The appeal of of this game, besides being a well-designed license title and the relatively high challenge level, is the option to switch between the different Turtles. Since each has a different weapon (as any TMNT fan knows), some situations are better for the long reach of Donatello’s bo staff, yet in other situations Raphael’s sai may be the only weapon that can take out a certain enemy’s projectiles to make him easier to defeat. When on Turtle’s
health is dangerously low, a beeping signal occurs, potentially signaling an opportune time to insert a fresh, more-health-present Turtle into the fray. Juggling the four Turtles and their respective health bars is a key aspect to the gameplay.
To put it simply, this game looks pretty good, especially for a 1980’s NES cartridge. The turtles’ weapons operate with lethal efficiency (including the deftly spinning nunchucks for Michaelangelo and Raph’s sai); the different areas have distinct, detailed elements with some excellent backgrounds at certain portions; a couple of the bosses are truly intimidating; and, overall, the slash-’em-up operates at a fairly smooth clip.

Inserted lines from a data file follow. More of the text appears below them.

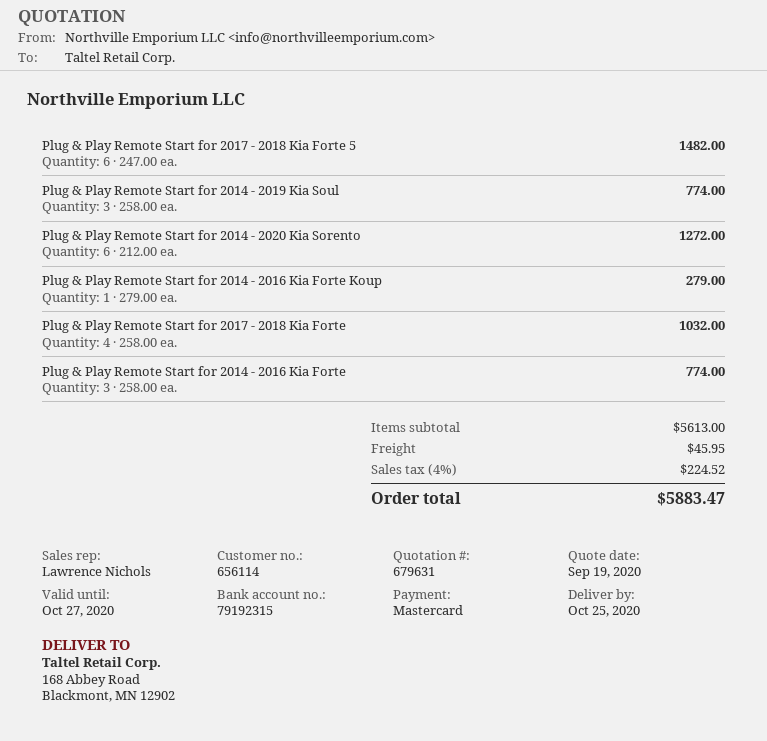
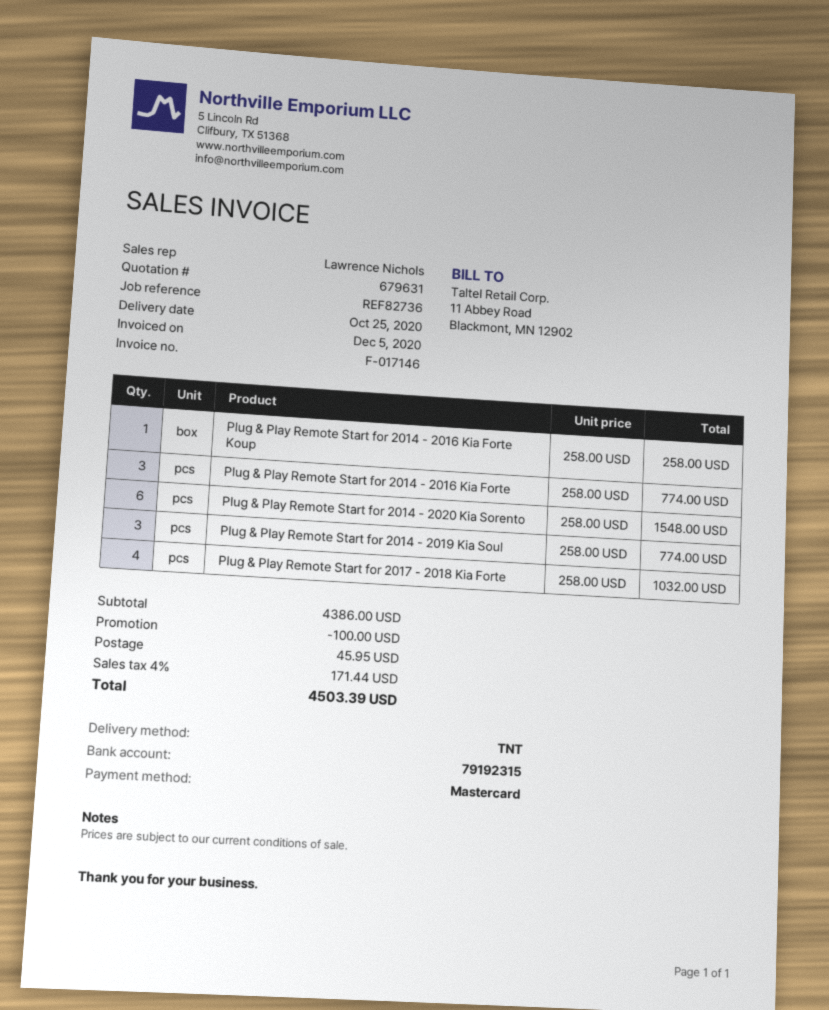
Plug & Play Remote Start for 2017 - 2018 Kia Forte 5: 6 x 247.00 = 1482.00 -> none
Plug & Play Remote Start for 2014 - 2020 Kia Sorento: 6 x 212.00 = 1272.00 -> 6 x 258.00 = 1548.00
Plug & Play Remote Start for 2014 - 2016 Kia Forte Koup: 1 x 279.00 = 279.00 -> 1 x 258.00 = 258.00
subtotal: 5613.00 -> 4386.00
discount: none -> 100.00
tax: 4% = 224.52 -> 4% = 171.44
total: 5883.47 -> 4503.39

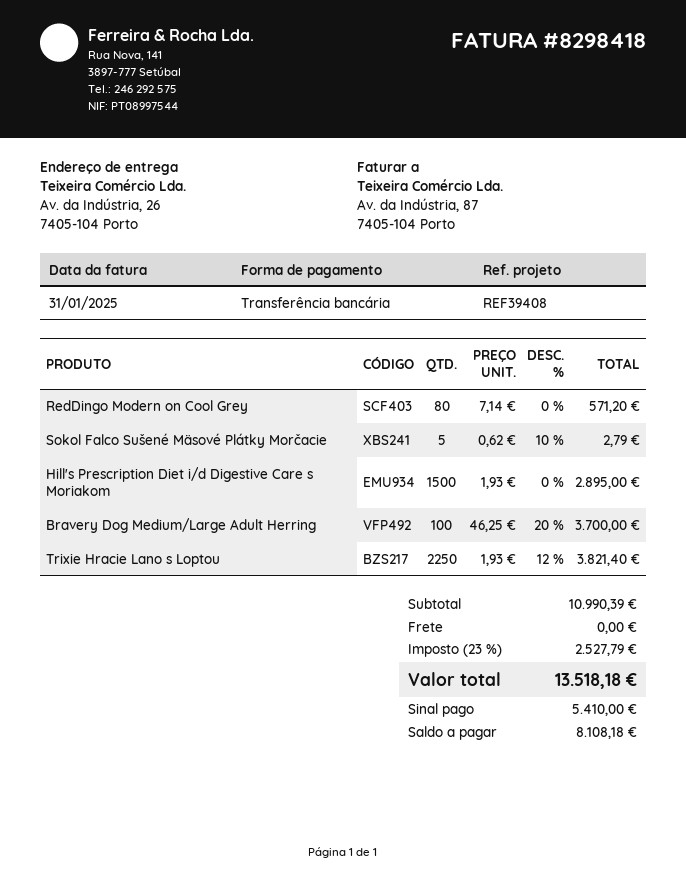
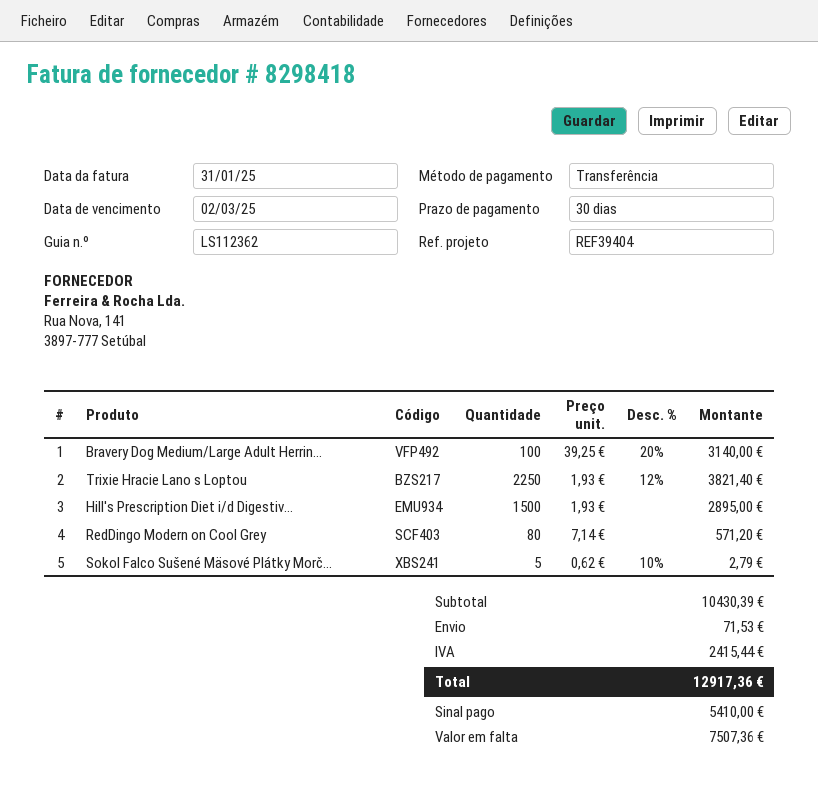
reference: REF39408 -> REF39404
Bravery Dog Medium/Large Adult Herring: 100 x 46.25 - 20% = 3700.00 -> 100 x 39.25 - 20% = 3140.00
subtotal: 10990.39 -> 10430.39
shipping: 0.00 -> 71.53
tax: 2527.79 -> 2415.44
total: 13518.18 -> 12917.36
balance: 8108.18 -> 7507.36

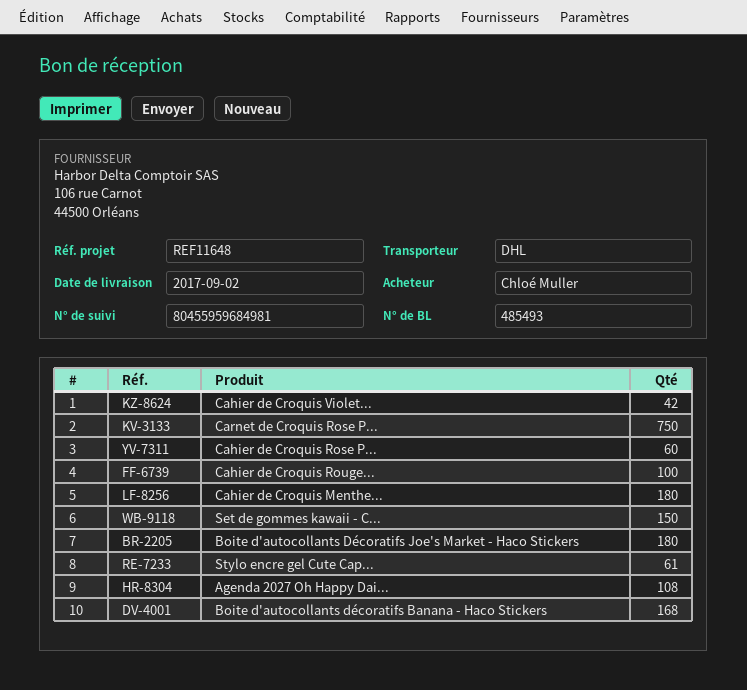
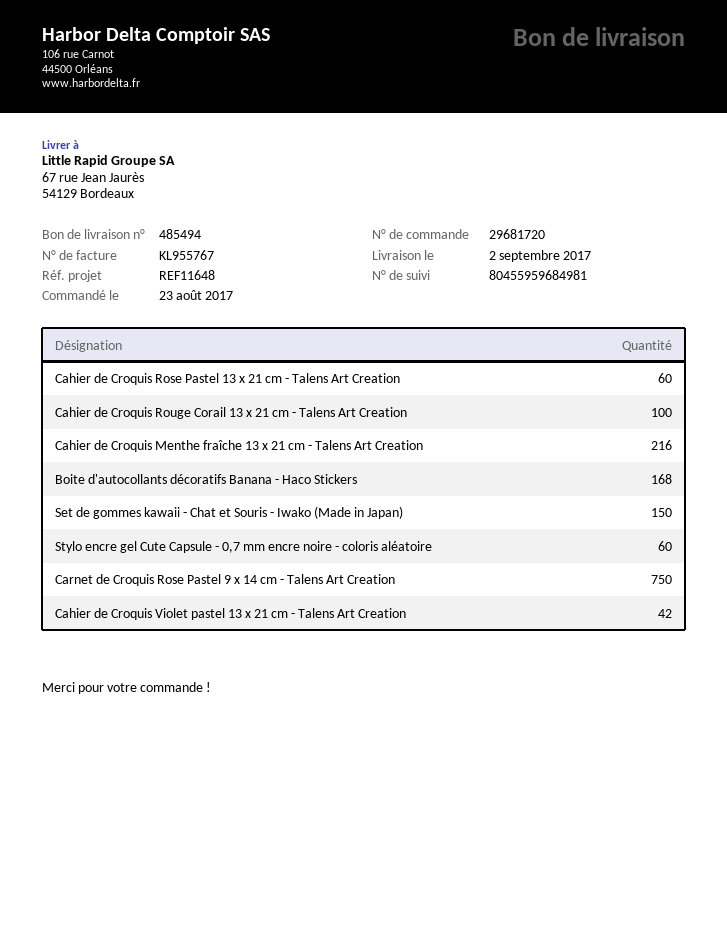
delivery note number: 485493 -> 485494
Cahier de Croquis Menthe...: 180 -> 216
Boite d'autocollants Décoratifs Joe's Market - Haco Stickers: 180 -> none
Stylo encre gel Cute Cap...: 61 -> 60
Agenda 2027 Oh Happy Dai...: 108 -> none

There are a couple of downsides to its graphics, however. For example, although some of the foes are certainly inventive (say hello to the chainsaw-wielding maniacs and the guys that are completely on fire), most of them have a distinctly monochromatic tone to them, lending the characters a washed-out appearance that lacks polish. This is especially apparent in portions of the game that rely on a swarm of flying enemies, each of them a lifeless clone that you can hardly tell whether it is a robotic or organic being. Also, on certain stages (the infamous underwater bomb-disarming level being a prime example), it is a little too obvious that the background elements are tile-based, with a very squared-off, ill-fitting appearance at times.
The music is solid, with an appropriately rockin’ overworld track and competent bg work throughout. The sound effects are not bad, though the very splashy/swishy sound that many enemies make when you kill them is an interesting choice. Perhaps the highlight of the game’s sound, though a subtle effect, is the fact that each of the turtles’ weapons makes a different noises, from the quick slicing of Raphael’s sai to the loping “swoosh” of Donatello’s wooden bo staff. The boss music is a nice touch, but sometimes starts up at odd times, like the random frog mini-boss that interrupts a level near the beginning of the game.
This NES video game is arguably rather underrated for its innovation. Not only does it present a viable method for switching between different characters, and making the characters distinct enough to warrant such roster-juggling, but it is also a dynamic experience overall between the platforming action and the overworld traveling, including vehicle portions and simplistic overhead combat. It was also notably the first Teenage Mutant Ninja Turtles game to hit the Nintendo Entertainment System.
In fact, that is where its legacy ultimately stands. Although it is a decent game of its own merits, it will always be compared to its sequels, which were multi-player beat-’em-up classics that more closely resembled the much-beloved TMNT arcade unit. This is, in the end, possibly an unfairly disproportional comparison. Aside from a questionably difficult difficulty level, this original Teenage Mutant Ninja Turtles video game for the NES was not as bad as many remember, and offers a better-than-average game. Even if it may be inferior to its franchise successors, the original is good for three and a half stars out of five. Cowabunga, indeed.